Go through the records and report each line in which the word "SCHURTER" occurs.
BEGIN Entries provided
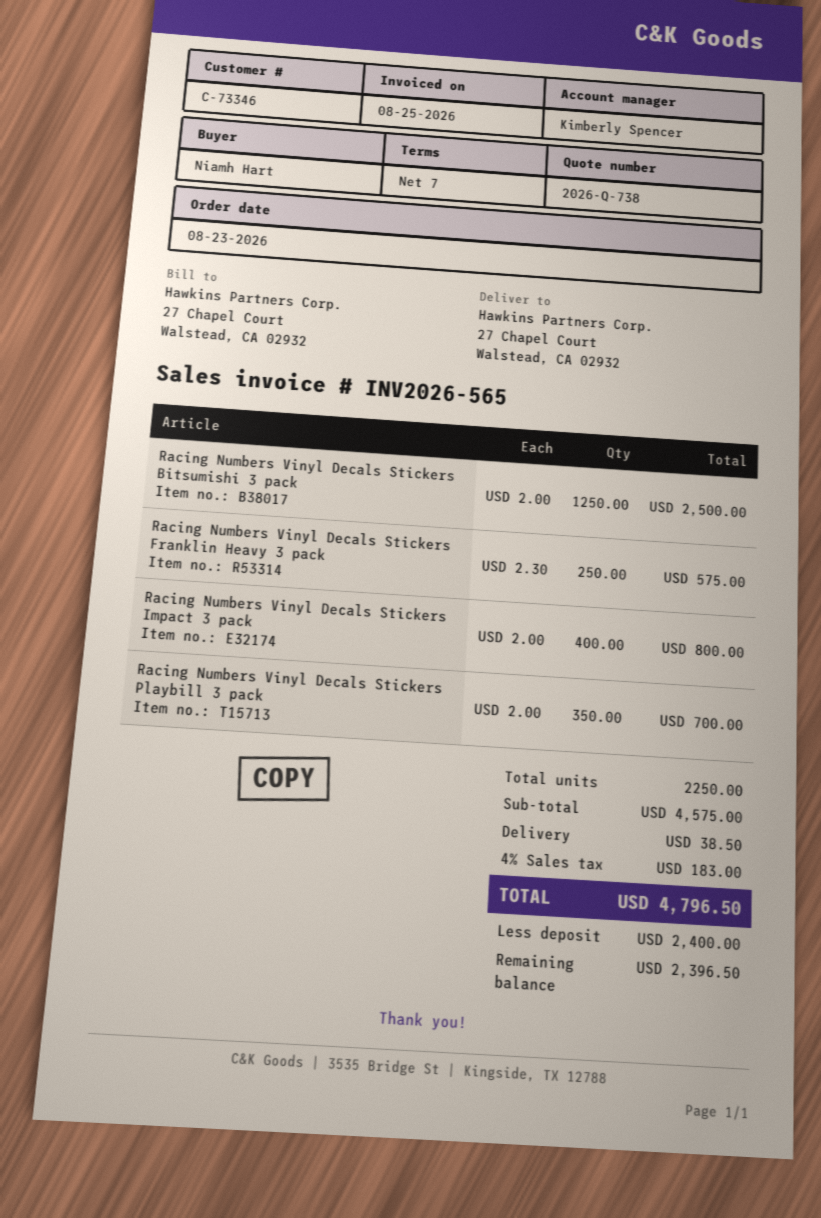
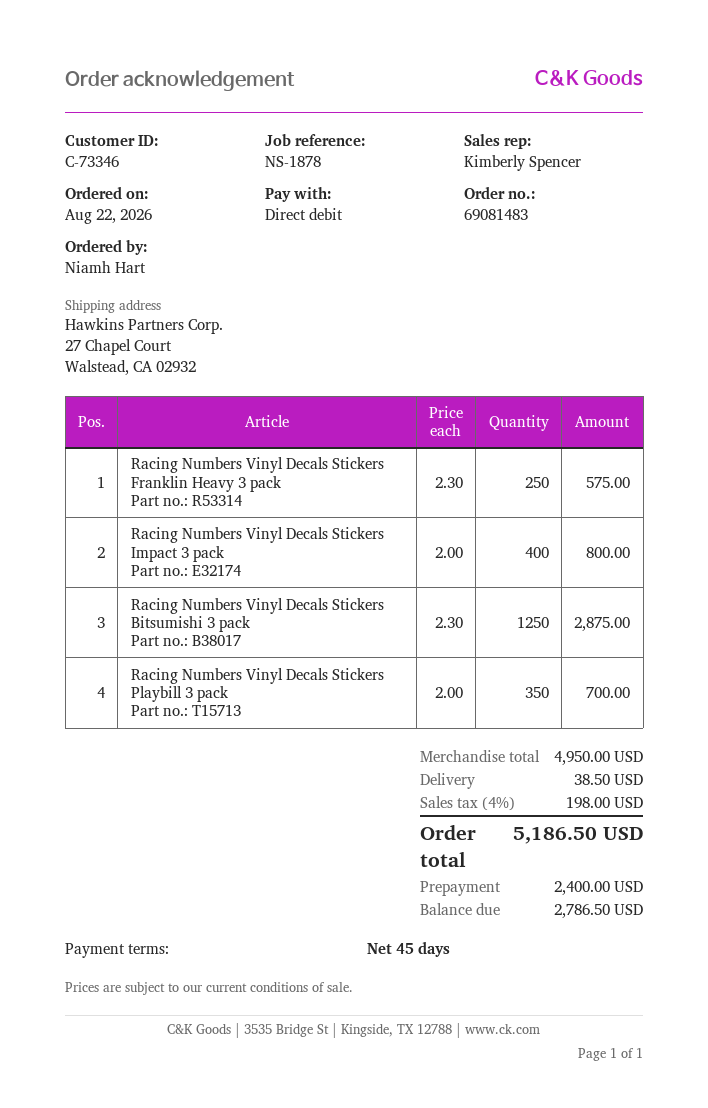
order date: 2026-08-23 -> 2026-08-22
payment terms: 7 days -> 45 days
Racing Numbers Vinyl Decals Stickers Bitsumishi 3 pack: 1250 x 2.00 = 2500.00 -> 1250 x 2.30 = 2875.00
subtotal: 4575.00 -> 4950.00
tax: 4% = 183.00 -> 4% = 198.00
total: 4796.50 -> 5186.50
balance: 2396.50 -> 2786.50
END Entries provided
BEGIN Entries provided
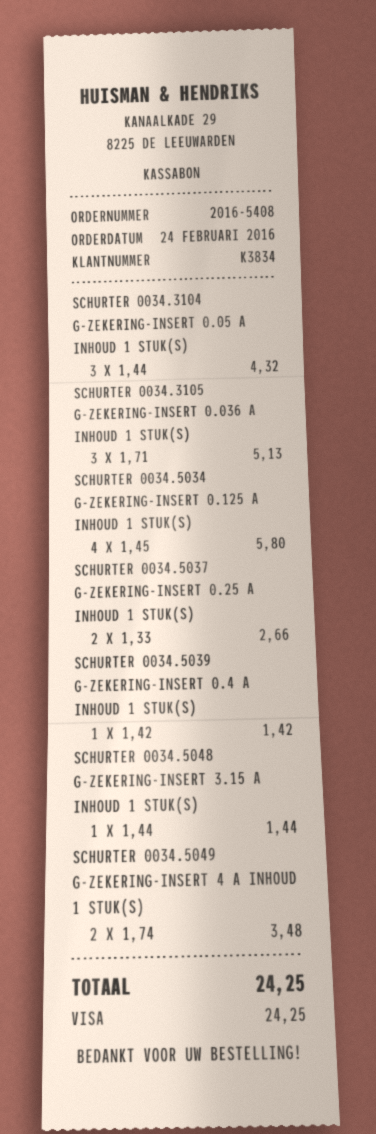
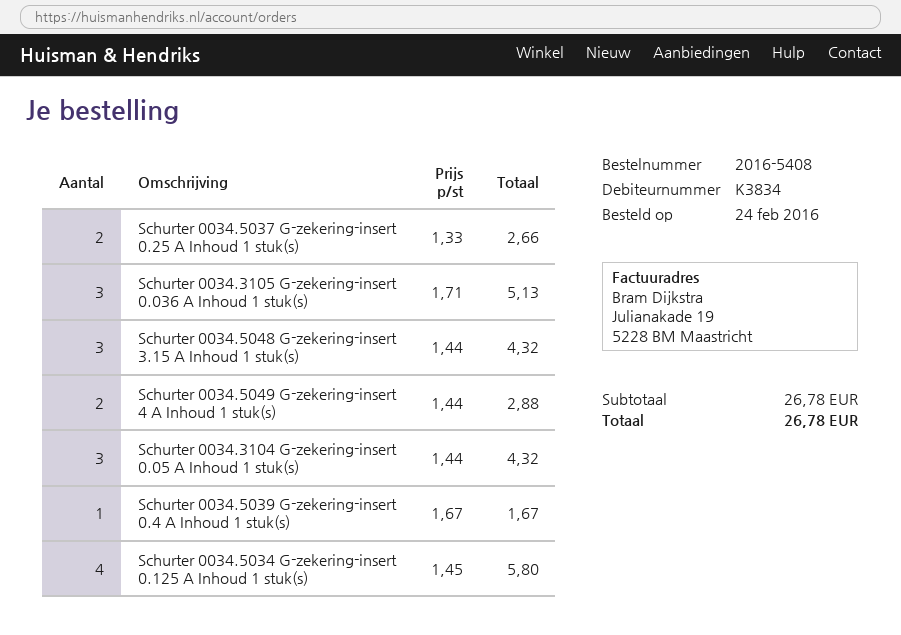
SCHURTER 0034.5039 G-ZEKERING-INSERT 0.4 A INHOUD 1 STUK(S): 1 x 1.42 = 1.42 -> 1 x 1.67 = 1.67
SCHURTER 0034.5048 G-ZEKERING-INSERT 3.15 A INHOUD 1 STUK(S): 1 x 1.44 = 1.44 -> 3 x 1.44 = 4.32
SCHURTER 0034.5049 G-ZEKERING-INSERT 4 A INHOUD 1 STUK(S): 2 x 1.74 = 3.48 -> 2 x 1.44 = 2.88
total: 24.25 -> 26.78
END Entries provided
BEGIN Entries provided
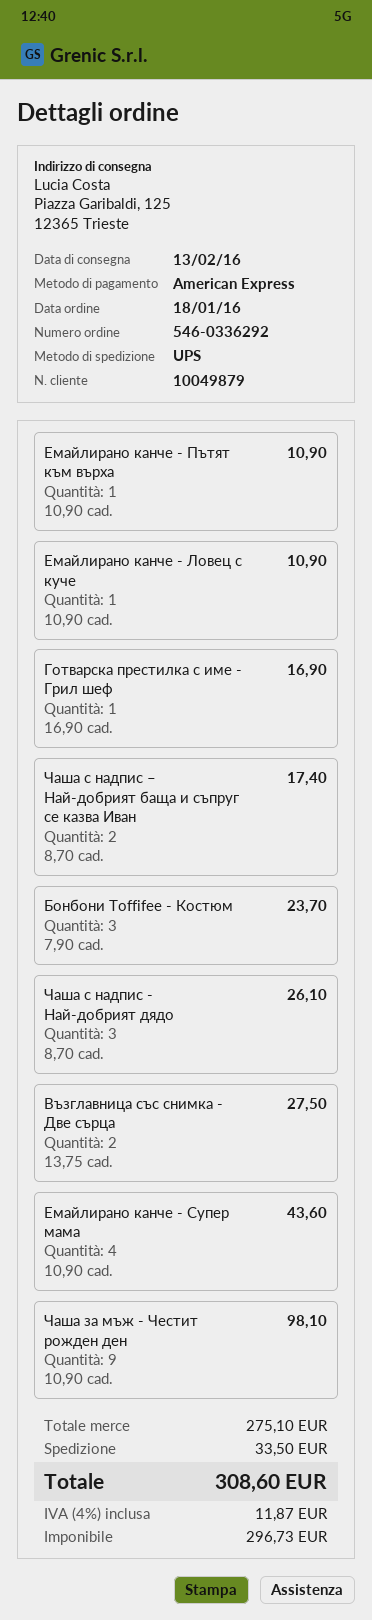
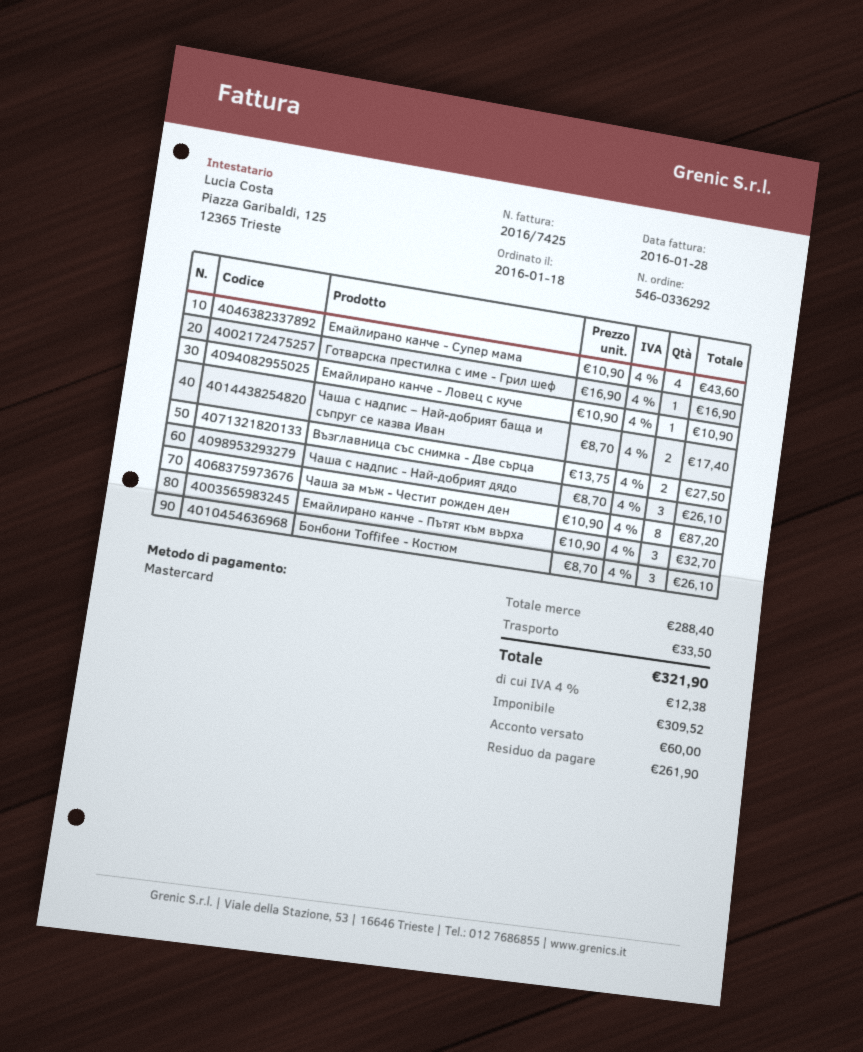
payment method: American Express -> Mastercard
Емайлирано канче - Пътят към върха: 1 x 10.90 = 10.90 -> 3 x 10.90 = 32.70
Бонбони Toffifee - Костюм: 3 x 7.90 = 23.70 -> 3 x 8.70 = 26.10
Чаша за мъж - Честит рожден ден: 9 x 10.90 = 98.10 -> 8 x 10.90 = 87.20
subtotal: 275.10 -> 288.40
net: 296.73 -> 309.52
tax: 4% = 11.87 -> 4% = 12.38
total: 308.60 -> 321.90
END Entries provided
** Result **
SCHURTER 0034.5039 G-ZEKERING-INSERT 0.4 A INHOUD 1 STUK(S): 1 x 1.42 = 1.42 -> 1 x 1.67 = 1.67
SCHURTER 0034.5048 G-ZEKERING-INSERT 3.15 A INHOUD 1 STUK(S): 1 x 1.44 = 1.44 -> 3 x 1.44 = 4.32
SCHURTER 0034.5049 G-ZEKERING-INSERT 4 A INHOUD 1 STUK(S): 2 x 1.74 = 3.48 -> 2 x 1.44 = 2.88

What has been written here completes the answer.